The material below is to be copied exactly from the line with "text: 156-314 ->" up to and including the line with "html: <tr> <td>Waist</td>", with nothing else kept and no pictures.

> [SUPPLIED DATA]
_ _ _ _ _ _ _

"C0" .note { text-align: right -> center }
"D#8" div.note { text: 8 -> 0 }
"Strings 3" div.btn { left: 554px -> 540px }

_ _ _ _ _ _ _

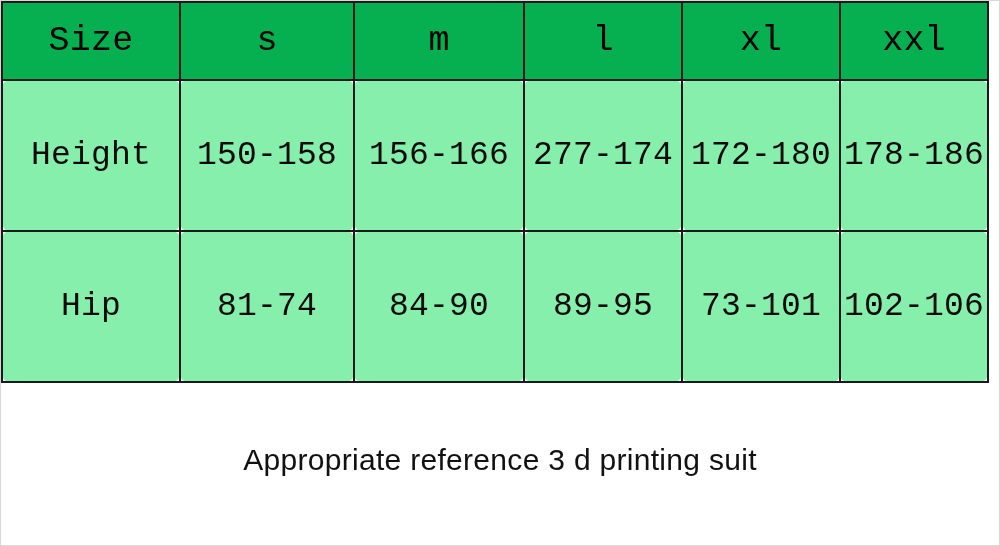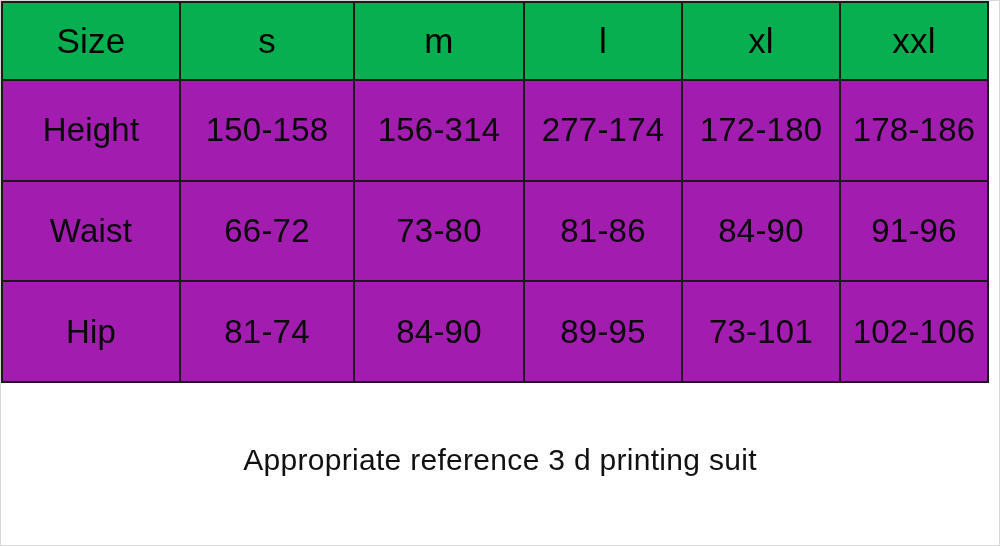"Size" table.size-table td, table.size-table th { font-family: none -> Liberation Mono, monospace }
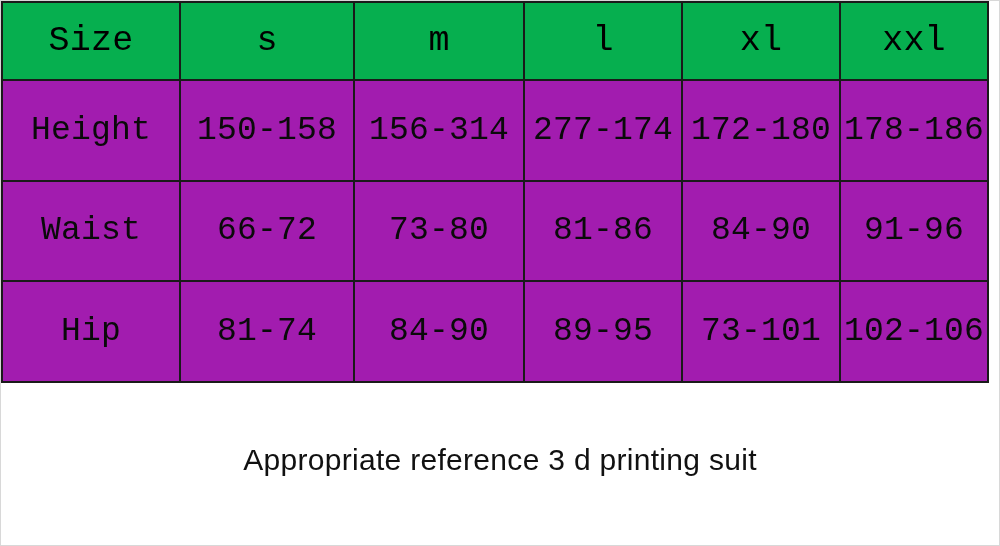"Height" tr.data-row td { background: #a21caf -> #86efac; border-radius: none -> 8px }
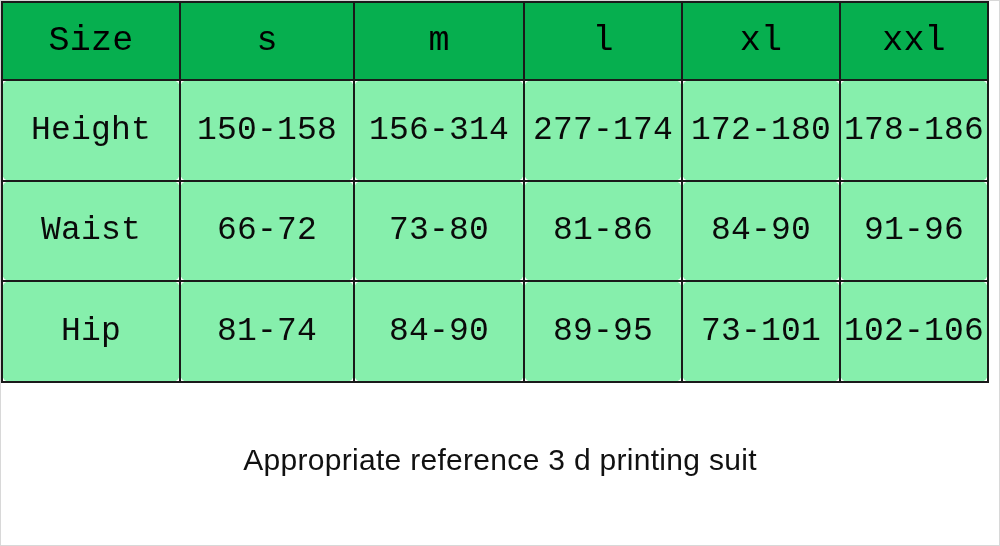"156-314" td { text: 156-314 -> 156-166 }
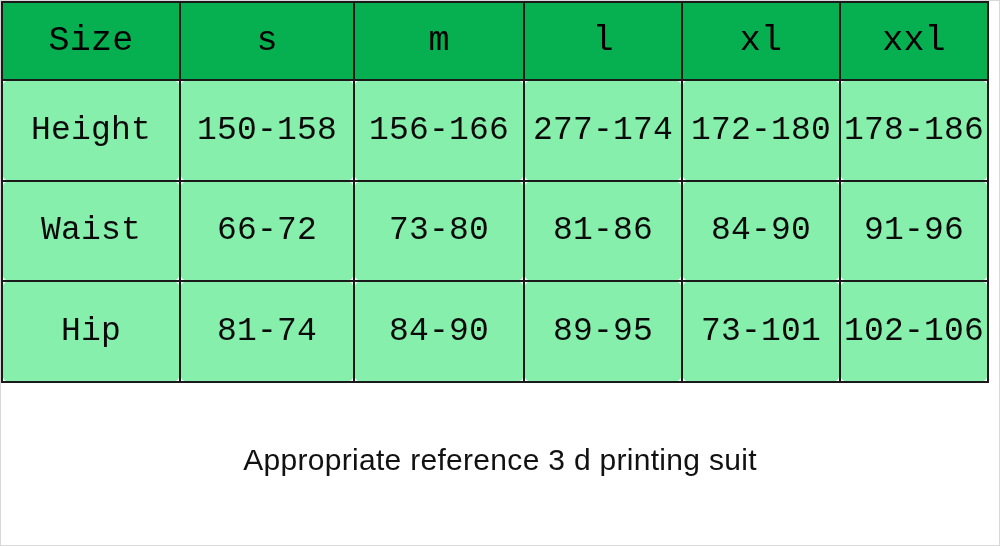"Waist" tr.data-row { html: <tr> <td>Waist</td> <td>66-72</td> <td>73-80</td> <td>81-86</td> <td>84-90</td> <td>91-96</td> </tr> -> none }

_ _ _ _ _ _ _

> [RESULT FOR THIS EXERCISE]
"156-314" td { text: 156-314 -> 156-166 }
"Waist" tr.data-row { html: <tr> <td>Waist</td> <td>66-72</td> <td>73-80</td> <td>81-86</td> <td>84-90</td> <td>91-96</td> </tr> -> none }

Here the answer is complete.